Upon reaching the line containing "[101,168,137,182] This ->", output that line and all remaining lines exactly, through the end of the entries, and output nothing before it.

DATA IN THIS EXERCISE:
-- -- --

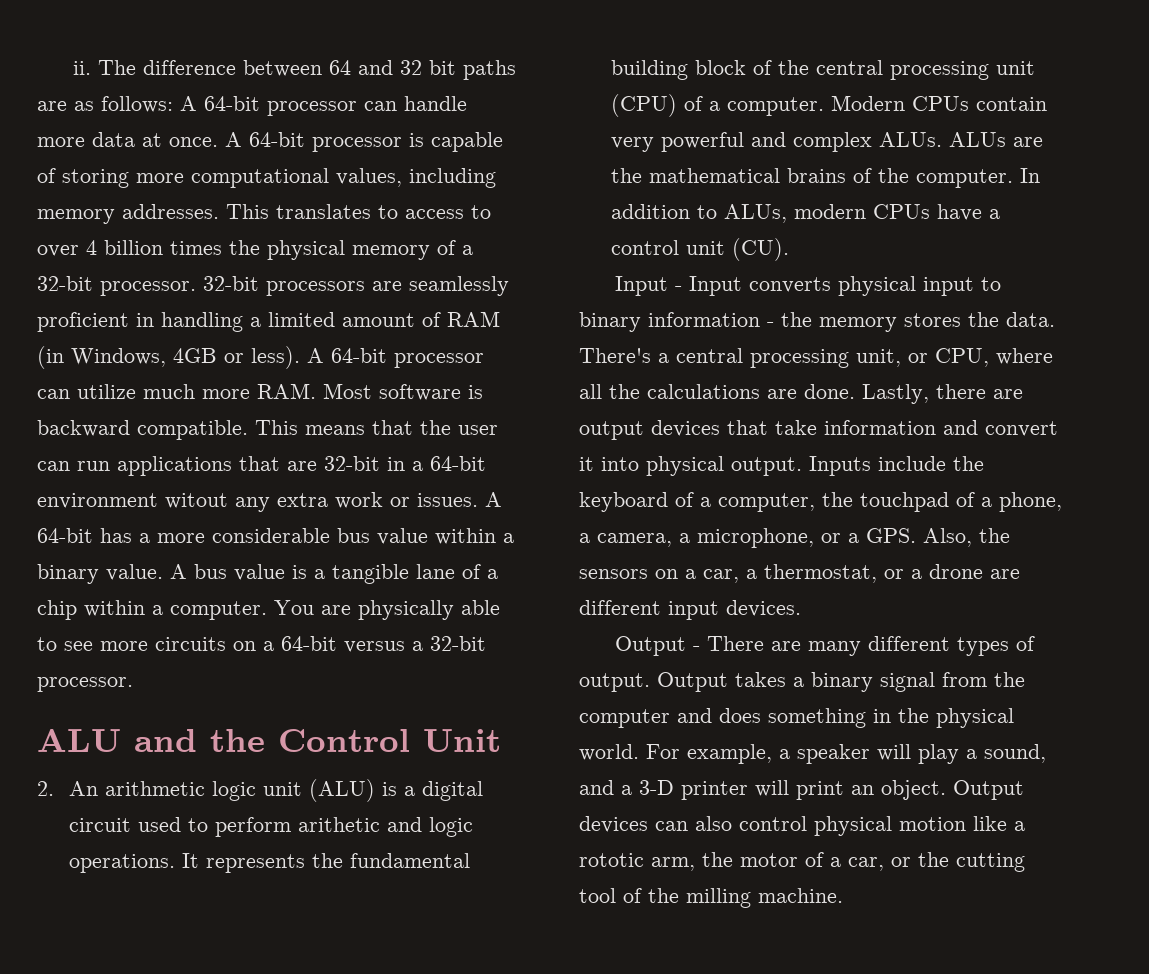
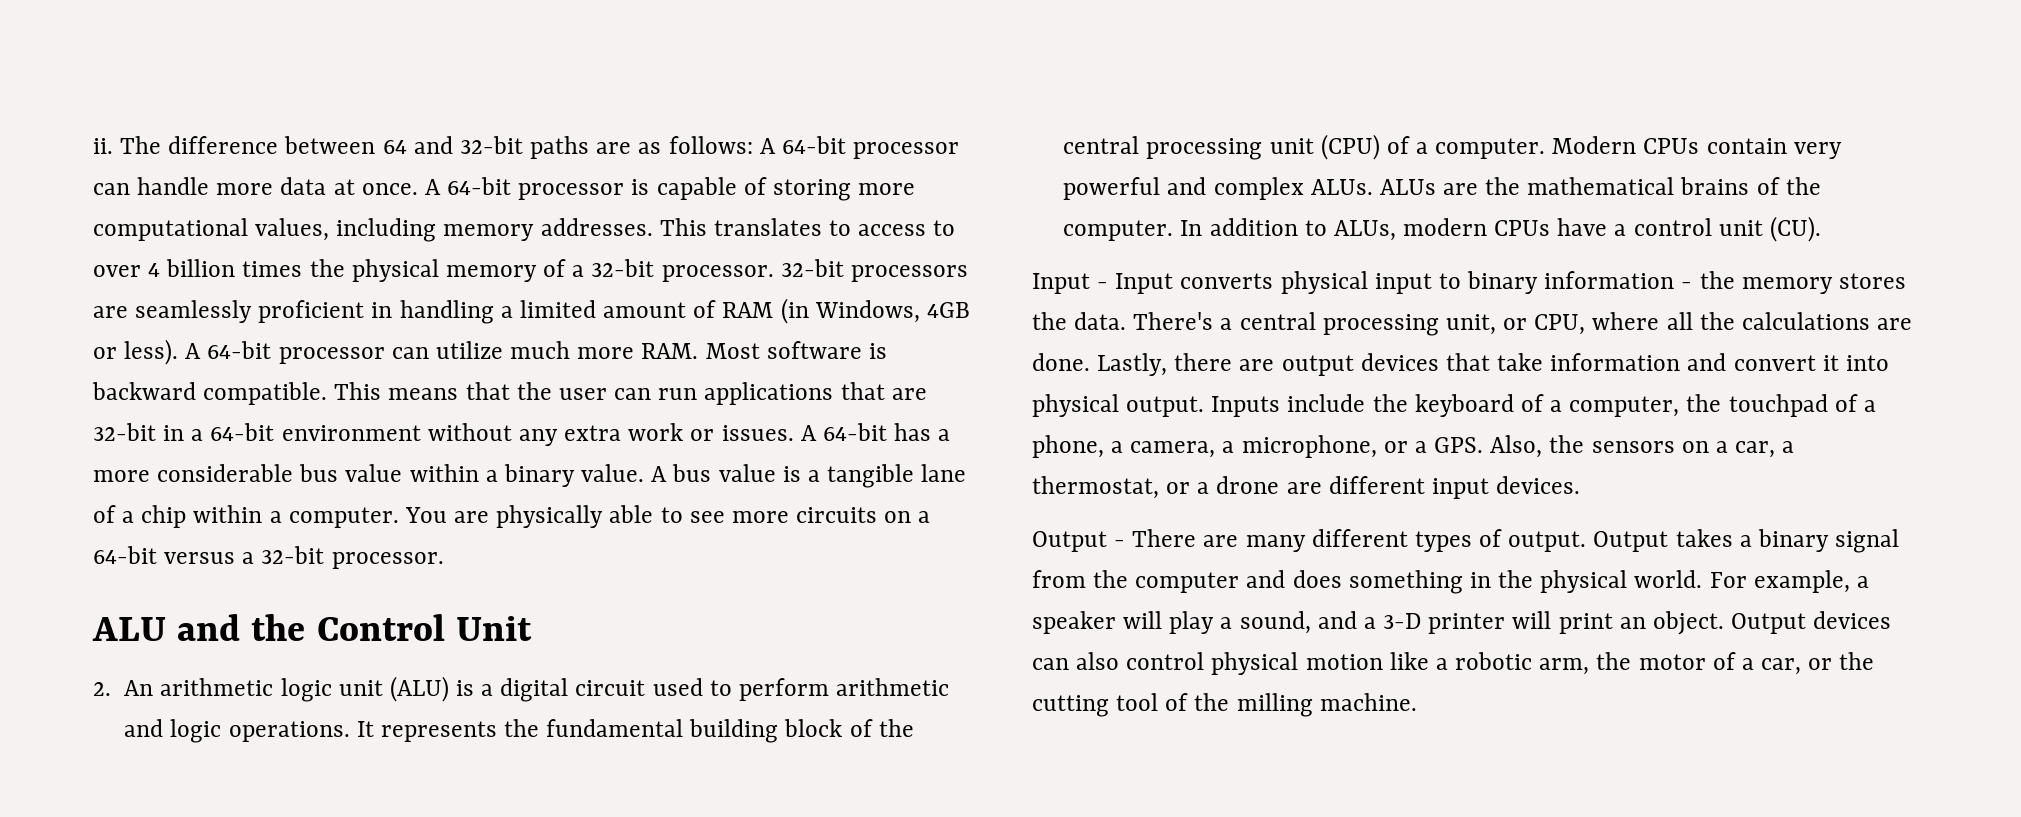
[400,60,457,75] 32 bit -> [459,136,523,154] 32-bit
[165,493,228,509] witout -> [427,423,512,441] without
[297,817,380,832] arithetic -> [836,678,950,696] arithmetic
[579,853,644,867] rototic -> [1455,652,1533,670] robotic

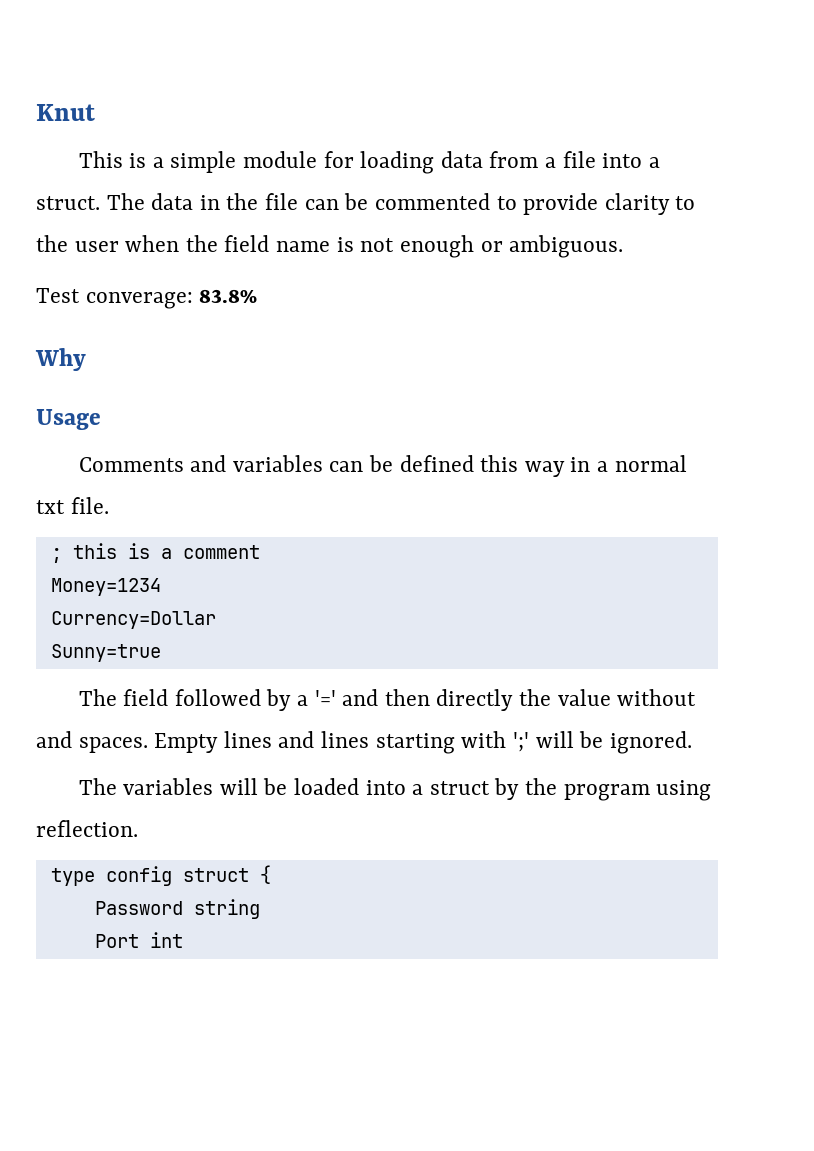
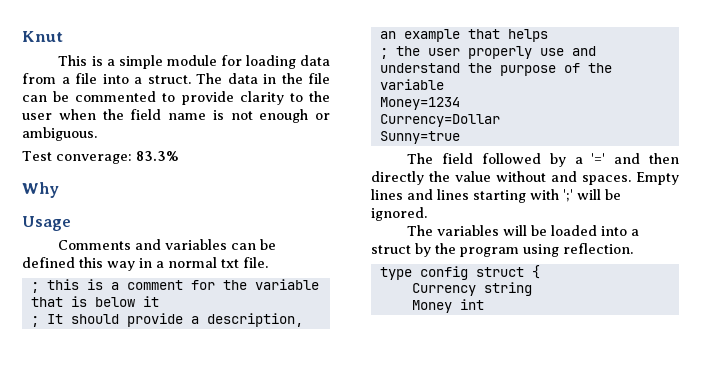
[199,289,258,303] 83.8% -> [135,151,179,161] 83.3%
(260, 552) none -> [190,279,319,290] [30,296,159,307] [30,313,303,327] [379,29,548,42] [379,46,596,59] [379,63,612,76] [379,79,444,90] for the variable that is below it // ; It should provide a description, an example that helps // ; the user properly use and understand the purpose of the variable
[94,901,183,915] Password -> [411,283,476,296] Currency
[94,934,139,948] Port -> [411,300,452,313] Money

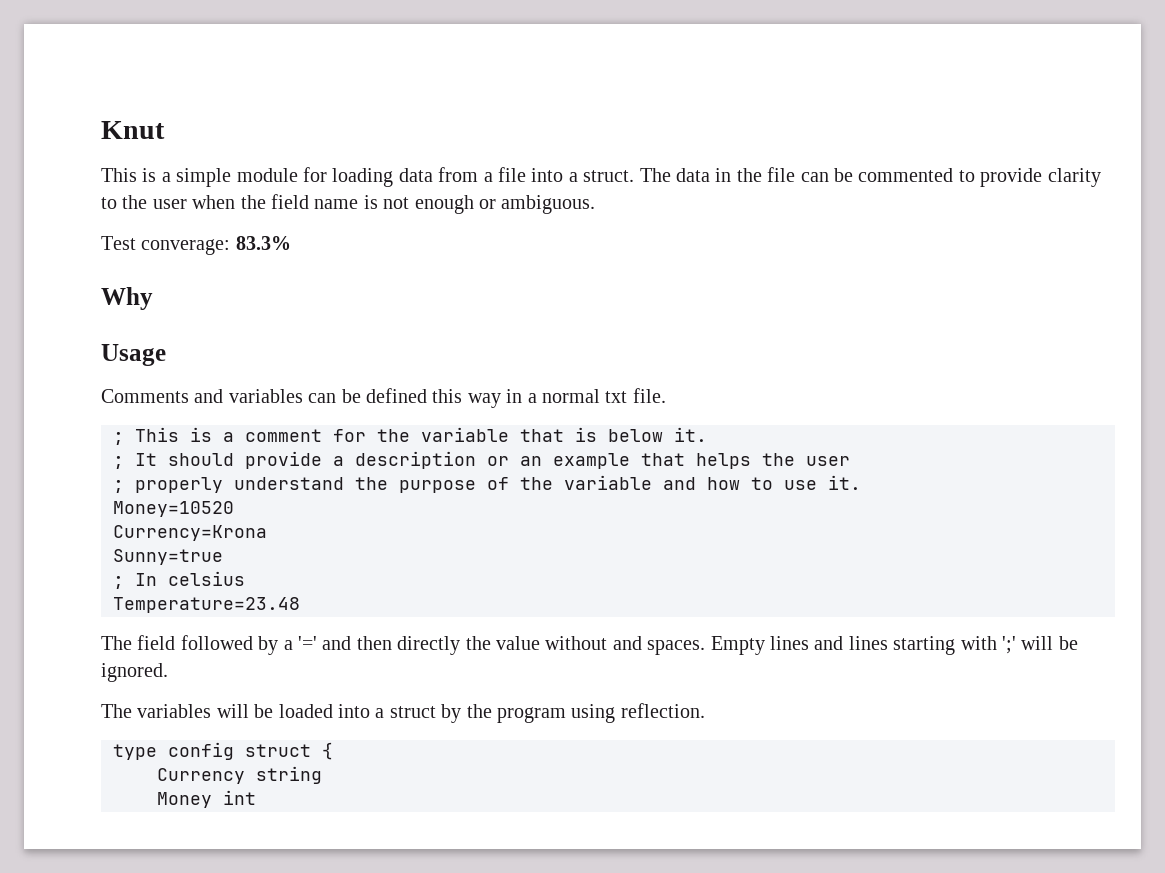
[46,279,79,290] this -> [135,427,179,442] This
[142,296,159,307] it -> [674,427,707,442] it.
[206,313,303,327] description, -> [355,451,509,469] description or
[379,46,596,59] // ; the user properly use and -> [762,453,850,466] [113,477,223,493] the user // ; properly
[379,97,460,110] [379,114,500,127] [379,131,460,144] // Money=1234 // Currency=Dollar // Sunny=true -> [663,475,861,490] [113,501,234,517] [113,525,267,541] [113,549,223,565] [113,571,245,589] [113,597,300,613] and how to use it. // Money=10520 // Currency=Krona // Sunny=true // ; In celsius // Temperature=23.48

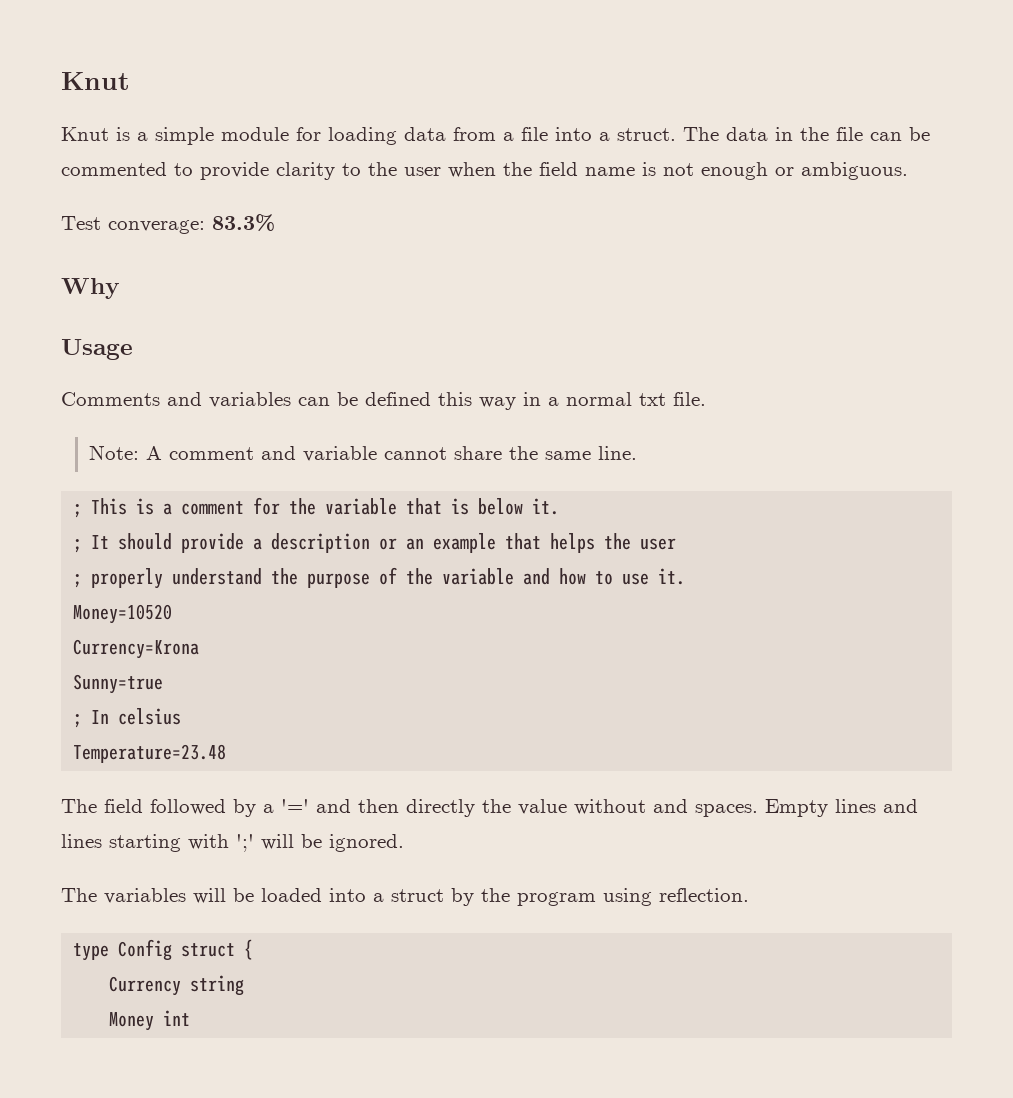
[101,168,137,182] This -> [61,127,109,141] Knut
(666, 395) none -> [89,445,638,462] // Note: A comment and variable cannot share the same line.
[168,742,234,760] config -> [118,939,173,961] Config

-- -- --

FINISHED EXERCISE:
[101,168,137,182] This -> [61,127,109,141] Knut
(666, 395) none -> [89,445,638,462] // Note: A comment and variable cannot share the same line.
[168,742,234,760] config -> [118,939,173,961] Config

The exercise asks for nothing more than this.